Súbito rojo. La euforia repentina de las amapolas en los campos. Una alegría sangrienta lo va ocupando todo de parte de la vida. Y nos vamos enviando unos a otros las imágenes de esta detonación. Como para confiarnos la contraseña de la resurrección segura del verano, que llama ya con ansiedad a todas las puertas.
El comerciante echa sus cuentas con el pequeño comprador. «A ver qué te llevas: una llave inglesa, una nube, un jamón, un dedo…». Y el niño pagó sus chucherías, investidas de esos nombres fascinantes. Porque los niños siempre quieren llevarse consigo todo y dejarnos a los adultos con un palmo de narices, sin opción a seguir manejando el mundo desde el dominio desvergonzado con que manejamos los nombres de las cosas.
Hombres ensabanados en enormes banderas como sudarios, mujeres golpeando almireces y sartenes con saña locomotora, himnos ásperos en altavoces, palabras rupestres. Ademanes de dehesa. Una multitud se rescuelga del colmillo retorcido de la historia. Las hemos visto otras veces. Vuelven ahora. Esas versiones de la ferocidad.

A solas con el cuerpo, ¿qué respuestas amargas debes esperar de sus primeras claudicaciones? No sabes qué hacer.
A solas con el alma, ¿qué averiguaciones necesitas saber antes de emprender el nuevo itinerario, el fijo, el irreductible para salir en silencio e inadvertidamente, por la puerta que te toca, y abandonar el regocijo de la fiesta? Tampoco sabes cómo hacerlo.

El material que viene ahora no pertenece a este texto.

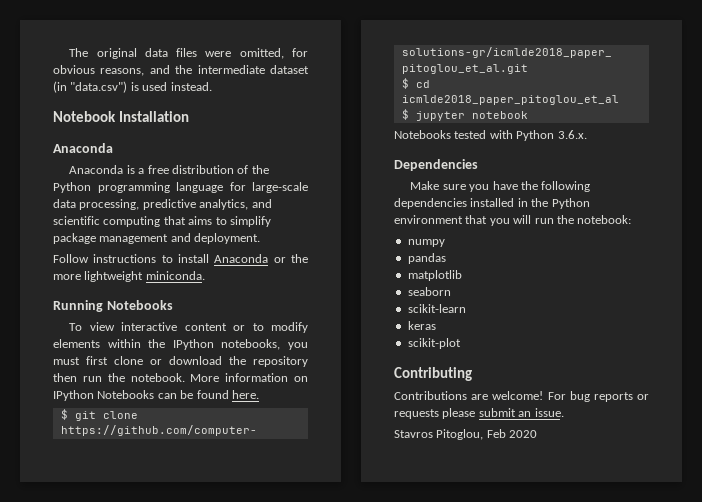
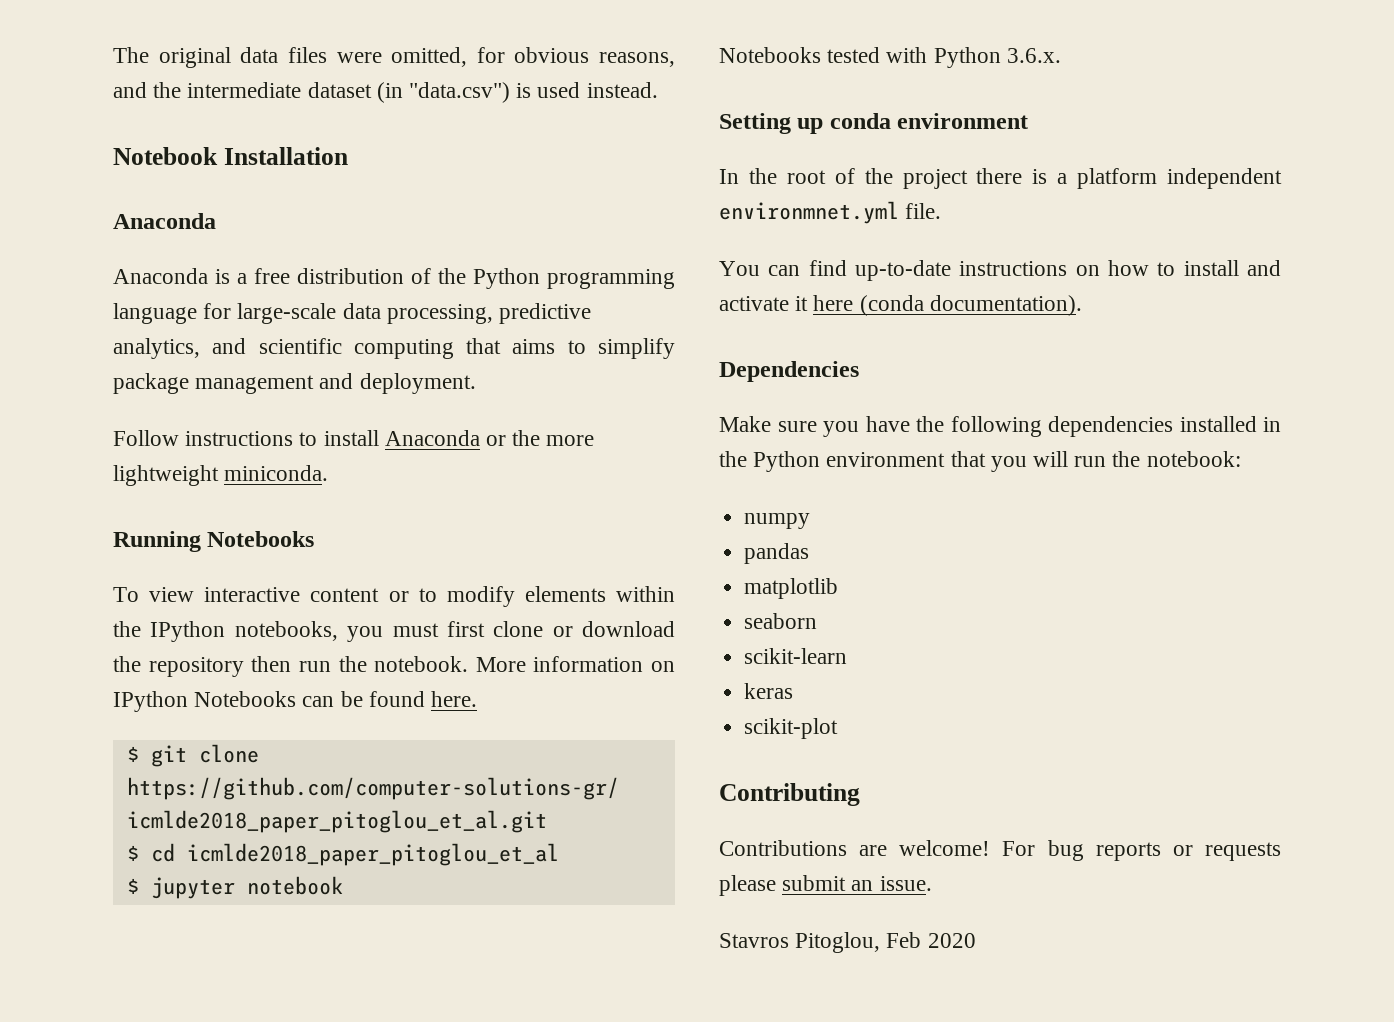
(587, 134) none -> [719,113,1029,134] [719,168,1282,189] [719,201,942,224] [719,260,1281,281] [719,295,1082,316] // Setting up conda environment // In the root of the project there is a platform independent environmnet.yml file. // You can find up-to-date instructions on how to install and activate it here (conda documentation).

Tomás Sánchez Santiago nació en Zamora en 1957. Sus últimos libros de poesía son El que desordena (2006) y Pérdida del ahí (2016). En prosa es autor de las novelas Calle Feria (2006) y Años de mayor cuantía (2018). En 2019 ha aparecido su escritura de diarios y anotaciones reunida en El murmullo del mundo. Es coautor, junto a la fotógrafa Encarna Mozas, de Interior Acuario (2016), y miembro del Seminario Permanente Claudio Rodríguez, con sede en Zamora.